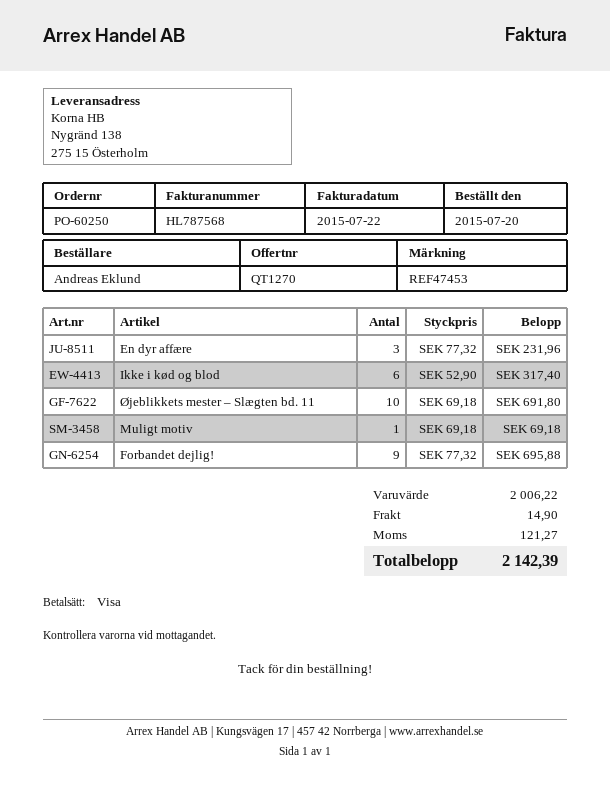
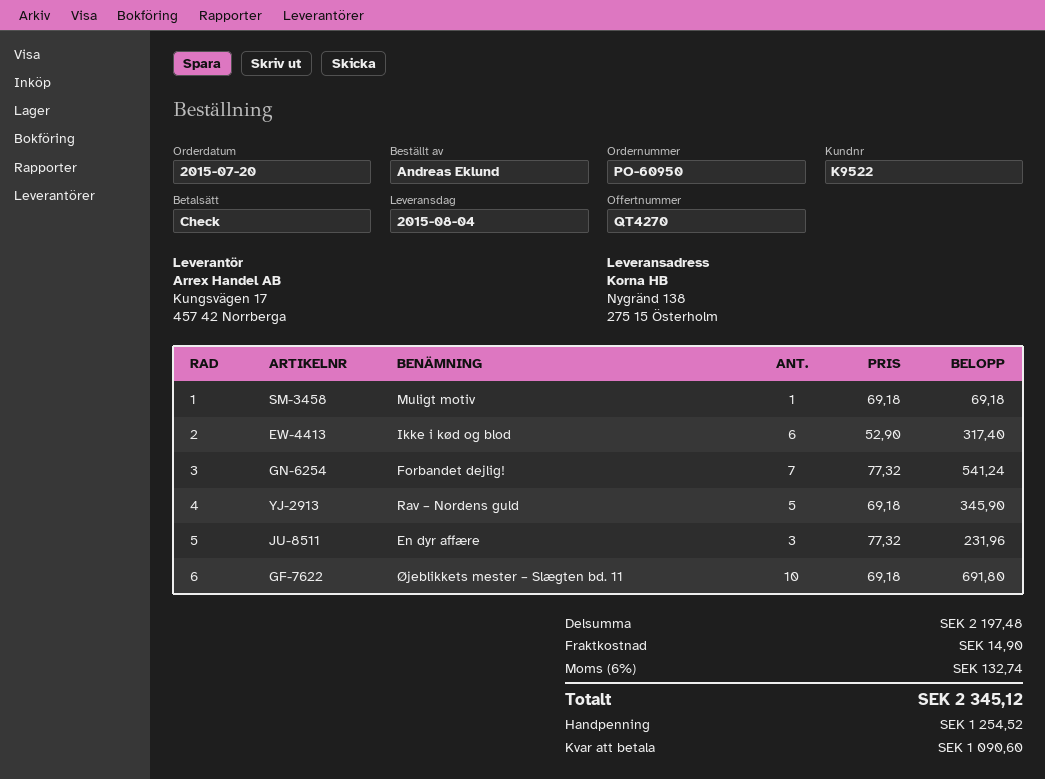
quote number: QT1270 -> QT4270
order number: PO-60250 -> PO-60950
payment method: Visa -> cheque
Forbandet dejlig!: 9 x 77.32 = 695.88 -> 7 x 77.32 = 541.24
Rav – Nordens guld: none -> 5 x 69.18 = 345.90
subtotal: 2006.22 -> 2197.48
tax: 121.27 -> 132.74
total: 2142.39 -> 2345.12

» What you have to do: Could you give the listing above again word for word, without any pictures?

» Your solution:
quote number: QT1270 -> QT4270
order number: PO-60250 -> PO-60950
payment method: Visa -> cheque
Forbandet dejlig!: 9 x 77.32 = 695.88 -> 7 x 77.32 = 541.24
Rav – Nordens guld: none -> 5 x 69.18 = 345.90
subtotal: 2006.22 -> 2197.48
tax: 121.27 -> 132.74
total: 2142.39 -> 2345.12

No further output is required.